Ultra-high-net-worth investors have long relied on private banking for discretion, stability, and personalized service. Yet as digital assets near USD 4 trillion and tokenization expands access to real estate and private credit, wealth is no longer limited by borders or traditional financial rails. While the strengths of private banks remain undeniable, with tailored relationship management and privileged access to exclusive investments, their slow innovation cycles and limited digital asset access create friction where there should be fluidity.
A parallel class of financial institutions has steadily taken shape: crypto banks built on blockchain rails. No longer a niche experiment, they offer ultra-high-net-worth investors borderless wealth mobility, programmable finance through smart contracts, and seamless entry into emerging products such as tokenized real estate, private credit, and DeFi products.
This is not about chasing a trend. It is about ensuring that wealth strategies evolve with the infrastructure already powering tomorrow’s financial systems and empowering those who wish to use them.

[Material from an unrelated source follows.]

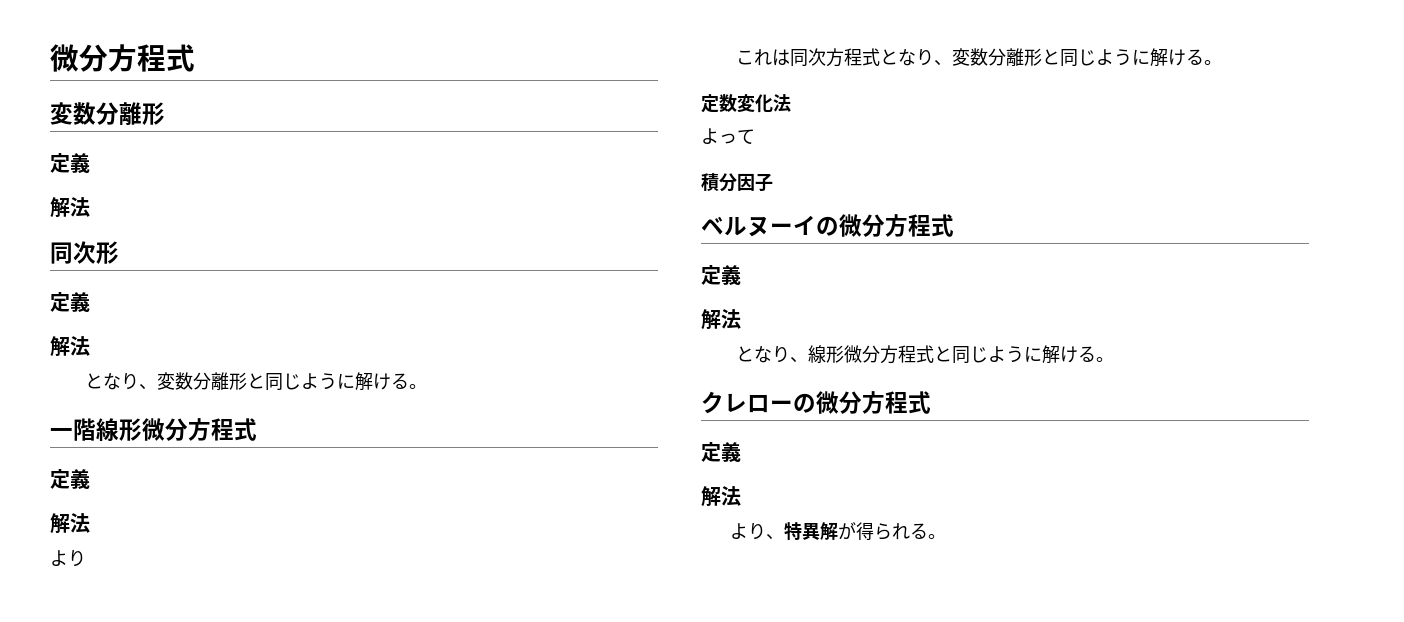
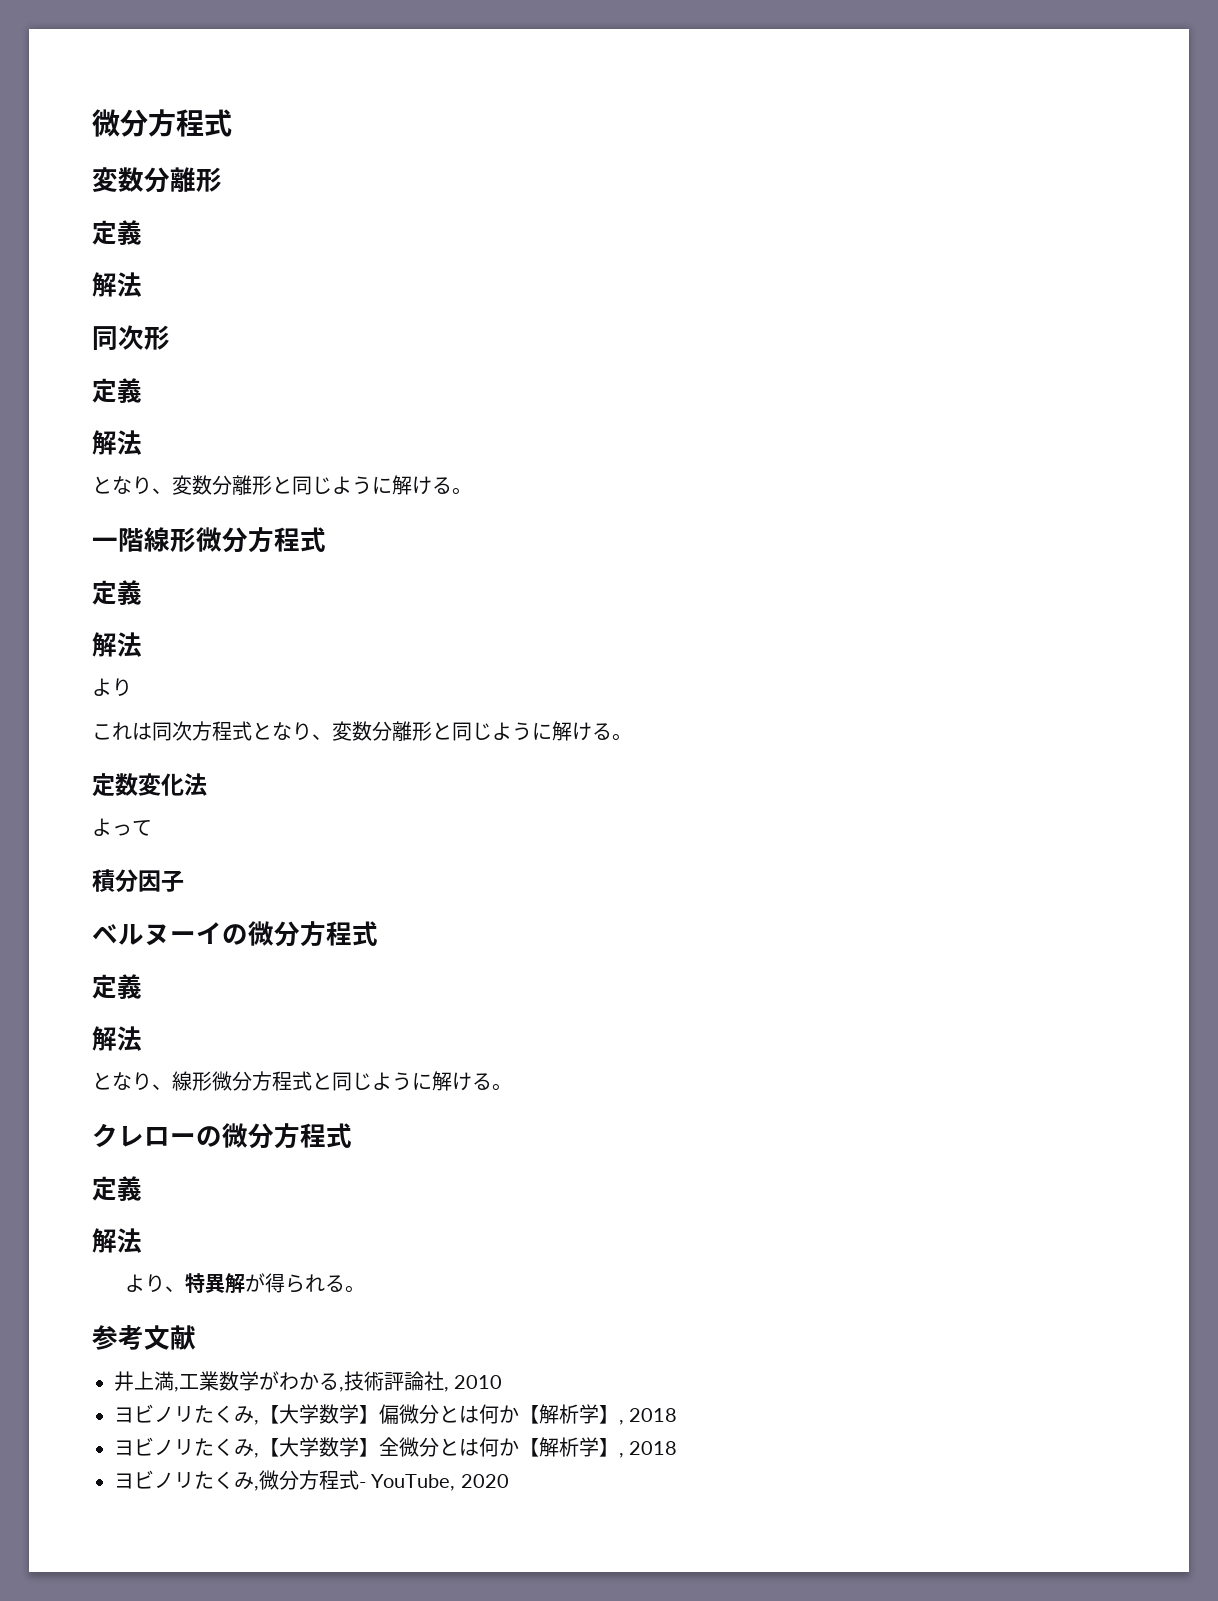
(946, 536) none -> [92,1325,196,1350] [114,1371,503,1392] [114,1404,678,1425] [114,1437,678,1458] [114,1470,509,1491] // 参考文献 // 井上満,工業数学がわかる,技術評論社, 2010 // ヨビノリたくみ,【大学数学】偏微分とは何か【解析学】, 2018 // ヨビノリたくみ,【大学数学】全微分とは何か【解析学】, 2018 // ヨビノリたくみ,微分方程式- YouTube, 2020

Stablecoins and tokenized assets are no longer at the fringes; they are moving into the heart of capital markets. Bullish’s recent NYSE listing, a first-of-its-kind IPO where proceeds were settled predominantly in USDC and partly in Ripple USD (RLUSD) along with other euro- and dollar-pegged tokens, shows how settlement is being rewritten. Stablecoins are proving their ability to bridge traditional markets and crypto. This isn’t an isolated event: IPOs, bond issuances, and even cross-border M&A transactions will never look the same again.

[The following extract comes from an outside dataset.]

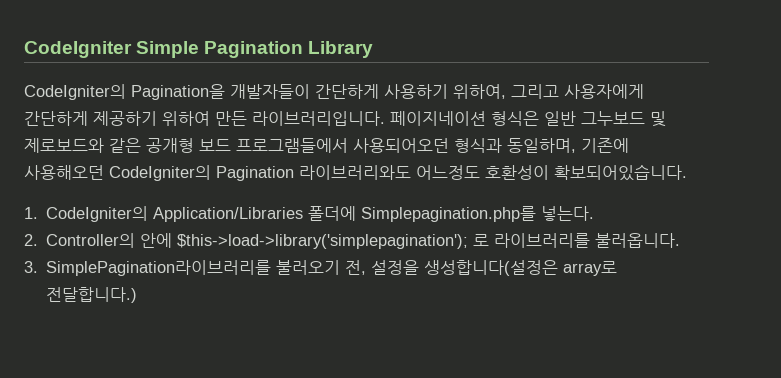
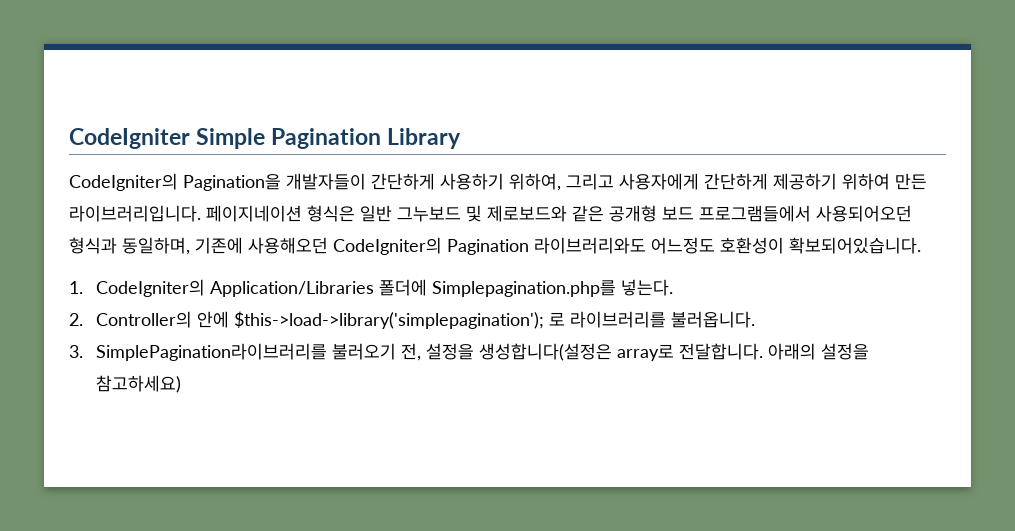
[46,287,138,303] 전달합니다.) -> [679,343,870,360] [96,375,182,393] 전달합니다. 아래의 설정을 참고하세요)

When comparing traditional private banks with crypto banks, the contrasts are striking.
Beyond fiat, equities, and bonds, crypto banks offer a broader set of asset classes such as crypto, crypto derivatives, crypto-backed loans, and other blockchain-native assets. Crypto banks also offer hybrid-custody control, combining traditional bank-grade security with self-custody autonomy. While trades and cross-border transfers can take days to settle at private banks, crypto banks enable near-instant settlement of complex transactions. Blockchain infrastructure operates continuously, independent of banking hours or national borders. This creates seamless wealth mobility without geographic or time constraints.
This shift brings genuine complexities. Regulatory frameworks differ across jurisdictions, though recent developments point towards greater clarity. The GENIUS Act in the USA, which sets clear rules for stablecoin issuance and reserve backing, and the CLARITY Act, providing guidance on digital commodity oversight, shape a more transparent framework for institutional participation.

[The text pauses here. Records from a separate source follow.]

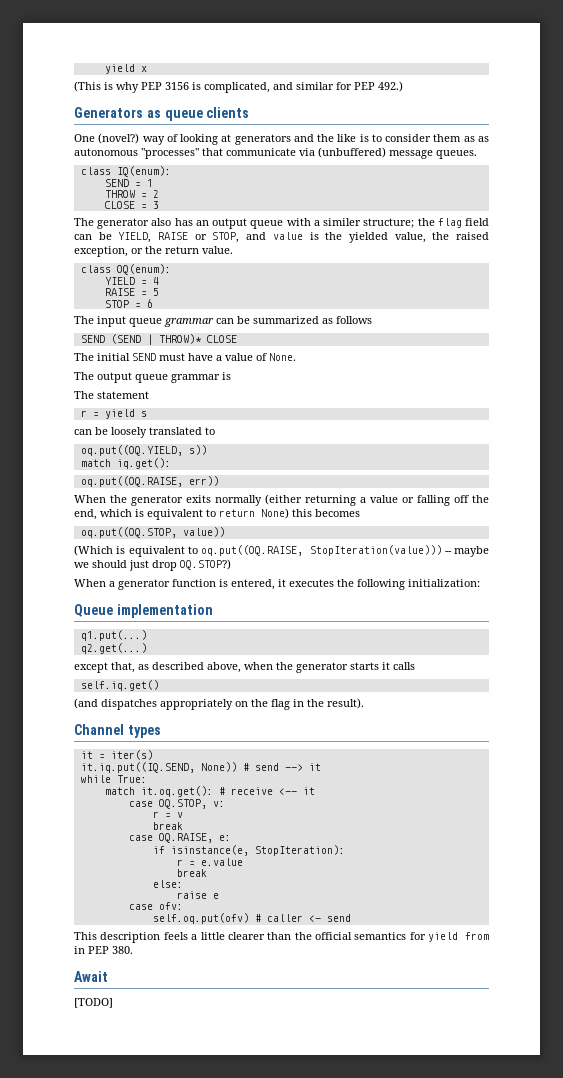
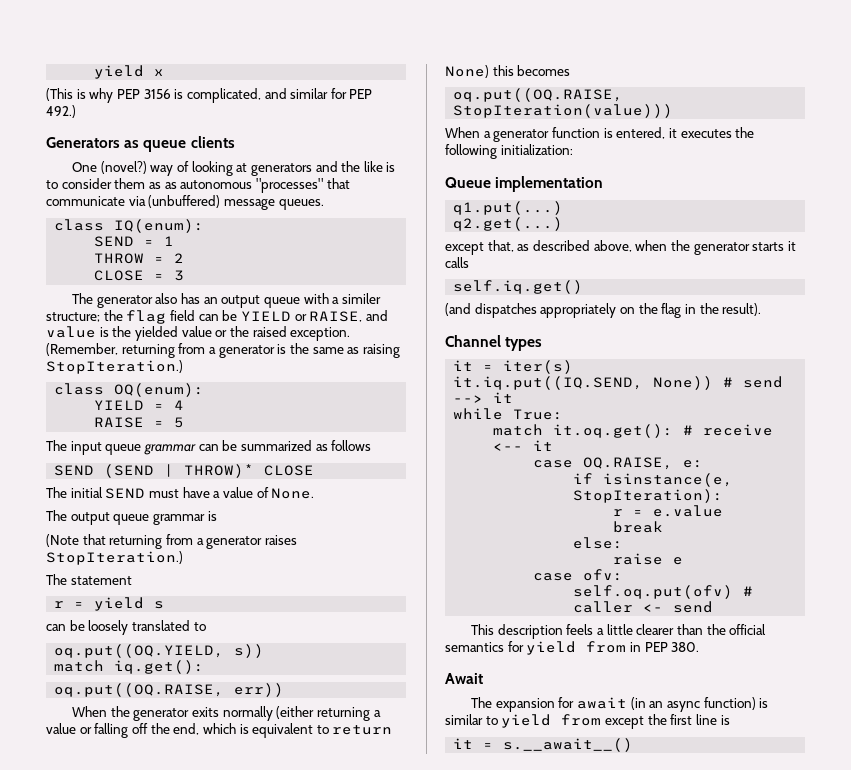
[118,232,240,243] YIELD, RAISE or STOP, -> [240,311,363,322] YIELD or RAISE,
[394,232,489,243] [74,246,233,257] value, the raised exception, or the return value. -> [181,326,351,341] [46,343,400,358] [46,360,183,374] value or the raised exception. (Remember, returning from a generator is the same as raising StopIteration.)
[104,299,153,308] // STOP = 6 -> (185, 422) none
(231, 376) none -> [46,534,297,549] [46,551,183,565] // (Note that returning from a generator raises StopIteration.)
[80,527,225,538] [74,545,489,557] [74,559,231,571] oq.put((OQ.STOP, value)) // (Which is equivalent to oq.put((OQ.RAISE, StopIteration(value))) -- maybe we should just drop OQ.STOP?) -> [453,88,624,102] [453,104,674,118] oq.put((OQ.RAISE, StopIteration(value)))
[128,799,225,809] [152,811,183,818] [152,822,183,830] // case OQ.STOP, v: // r = v // break -> (554, 445) none
[74,998,113,1008] [TODO] -> [471,697,769,712] [445,714,730,729] [453,738,634,752] The expansion for await (in an async function) is similar to yield from except the first line is // it = s.__await__()

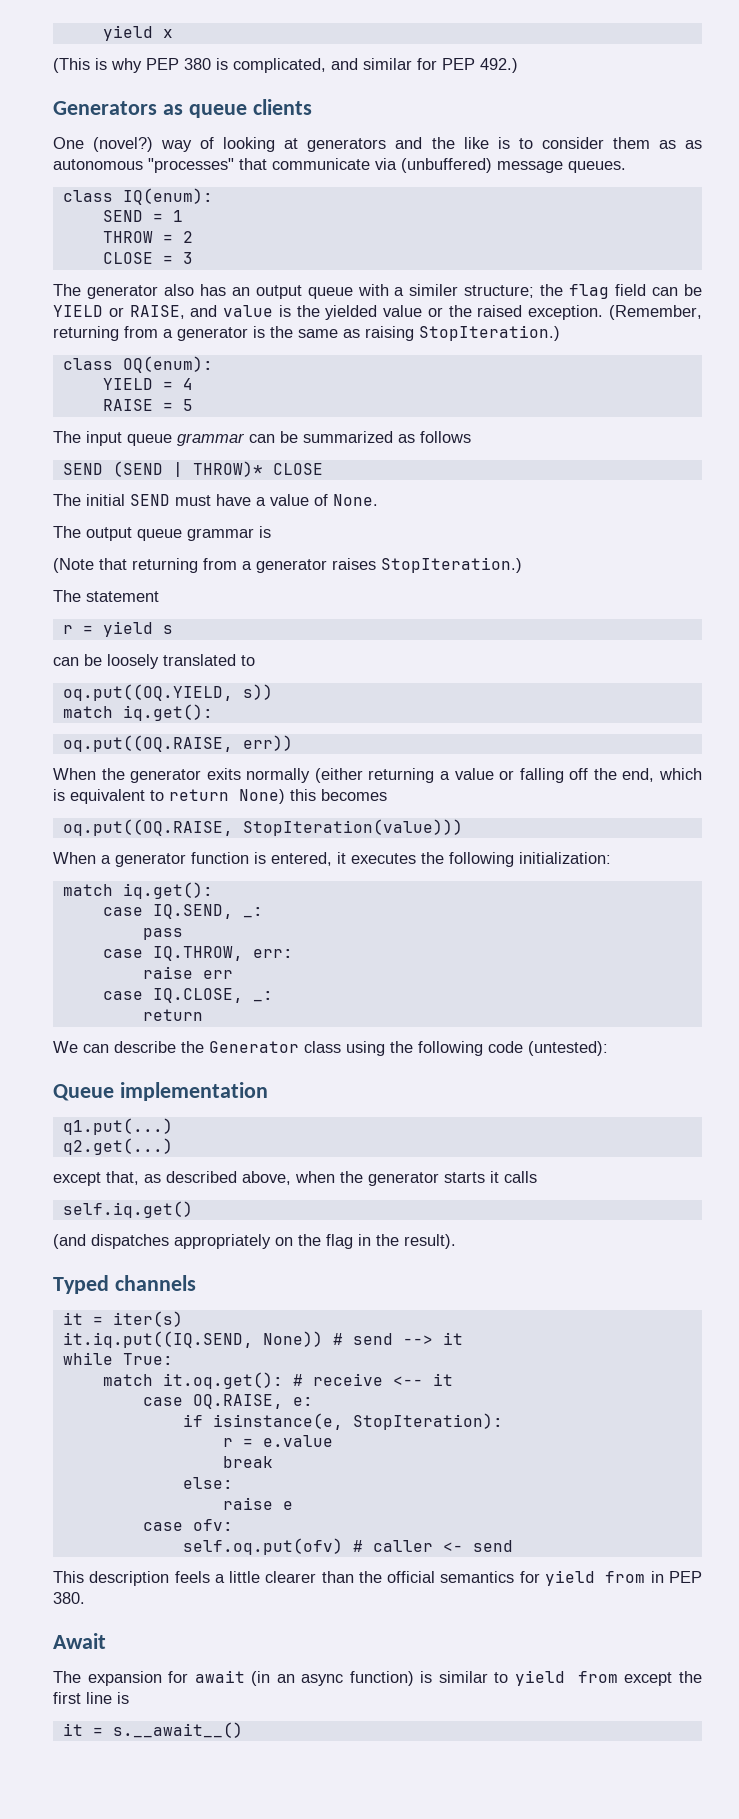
[143,89,171,99] 3156 -> [184,58,211,70] 380
(573, 149) none -> [62,882,213,899] [102,904,263,919] [142,928,183,940] [102,946,293,961] [142,966,233,979] [102,988,273,1003] [142,1009,203,1021] [53,1041,608,1056] // match iq.get(): // case IQ.SEND, _: // pass // case IQ.THROW, err: // raise err // case IQ.CLOSE, _: // return // We can describe the Generator class using the following code (untested):
[445,335,543,351] Channel types -> [53,1275,196,1294] Typed channels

For ultra-high-net-worth investors, this is not background noise; it is the signal. Switzerland’s FINMA issued the first crypto banking licenses in 2019. Meanwhile, Europe’s Markets in Crypto Assets (MiCA) regulation provides the most comprehensive framework for digital assets, while Hong Kong is positioning itself as a hub for tokenized markets. Further, the Gulf Cooperation Council (GCC) has rolled out progressive licensing regimes to attract global wealth. These parallel developments show that digital assets are being architected into the mainstream financial system. Missing this momentum could mean missing out on the infrastructure that will secure, grow, and transfer wealth going forward.
Custody and security remain paramount. Selecting regulated, reputable crypto banks is critical, particularly those that bridge institutional safeguards with blockchain-based innovations. For ultra-high-net-worth investors accustomed to discretion and continuity, this due diligence process is a must.
We are at an inflection point in global wealth management. Just as private banking once distinguished wealth management from mass banking, crypto banks are now defining the next frontier.
The question facing ultra-high-net-worth investors is not whether crypto banks belong in their wealth strategies. It is how quickly they will adapt before this transformative infrastructure becomes the standard.